> **Activity**: Please reproduce the data below exactly, from the first line through the line containing "[11,240,518,304] 福建师范大学经济学院重点实践队赴南平开展 |", and leave every later line out.

> **Source material**:
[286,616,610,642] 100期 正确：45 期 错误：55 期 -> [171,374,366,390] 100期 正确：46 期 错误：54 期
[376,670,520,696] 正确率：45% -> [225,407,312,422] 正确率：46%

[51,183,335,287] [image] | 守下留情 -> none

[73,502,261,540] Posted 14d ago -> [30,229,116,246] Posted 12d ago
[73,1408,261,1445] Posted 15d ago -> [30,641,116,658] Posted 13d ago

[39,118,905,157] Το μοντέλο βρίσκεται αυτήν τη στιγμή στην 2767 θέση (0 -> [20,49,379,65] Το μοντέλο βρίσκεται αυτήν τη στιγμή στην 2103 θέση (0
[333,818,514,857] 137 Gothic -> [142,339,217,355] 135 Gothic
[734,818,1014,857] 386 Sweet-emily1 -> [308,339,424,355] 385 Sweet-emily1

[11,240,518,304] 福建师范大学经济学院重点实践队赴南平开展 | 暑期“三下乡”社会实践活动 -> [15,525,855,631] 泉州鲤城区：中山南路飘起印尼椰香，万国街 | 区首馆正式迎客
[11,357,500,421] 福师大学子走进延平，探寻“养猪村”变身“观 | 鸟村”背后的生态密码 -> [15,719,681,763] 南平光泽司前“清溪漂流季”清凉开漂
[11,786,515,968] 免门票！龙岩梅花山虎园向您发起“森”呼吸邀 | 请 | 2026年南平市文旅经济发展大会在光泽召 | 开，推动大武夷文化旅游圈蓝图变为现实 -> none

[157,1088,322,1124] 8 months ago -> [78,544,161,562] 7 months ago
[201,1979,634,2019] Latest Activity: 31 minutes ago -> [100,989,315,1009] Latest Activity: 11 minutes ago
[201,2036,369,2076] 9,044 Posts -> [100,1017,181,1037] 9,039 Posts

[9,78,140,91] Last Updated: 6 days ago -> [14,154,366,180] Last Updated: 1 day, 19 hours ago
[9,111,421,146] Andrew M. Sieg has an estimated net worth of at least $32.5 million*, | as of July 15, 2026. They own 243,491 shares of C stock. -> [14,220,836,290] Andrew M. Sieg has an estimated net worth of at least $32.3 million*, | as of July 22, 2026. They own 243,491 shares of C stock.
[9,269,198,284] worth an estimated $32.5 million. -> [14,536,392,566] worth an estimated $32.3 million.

> **Result**:
[286,616,610,642] 100期 正确：45 期 错误：55 期 -> [171,374,366,390] 100期 正确：46 期 错误：54 期
[376,670,520,696] 正确率：45% -> [225,407,312,422] 正确率：46%

[51,183,335,287] [image] | 守下留情 -> none

[73,502,261,540] Posted 14d ago -> [30,229,116,246] Posted 12d ago
[73,1408,261,1445] Posted 15d ago -> [30,641,116,658] Posted 13d ago

[39,118,905,157] Το μοντέλο βρίσκεται αυτήν τη στιγμή στην 2767 θέση (0 -> [20,49,379,65] Το μοντέλο βρίσκεται αυτήν τη στιγμή στην 2103 θέση (0
[333,818,514,857] 137 Gothic -> [142,339,217,355] 135 Gothic
[734,818,1014,857] 386 Sweet-emily1 -> [308,339,424,355] 385 Sweet-emily1

[11,240,518,304] 福建师范大学经济学院重点实践队赴南平开展 | 暑期“三下乡”社会实践活动 -> [15,525,855,631] 泉州鲤城区：中山南路飘起印尼椰香，万国街 | 区首馆正式迎客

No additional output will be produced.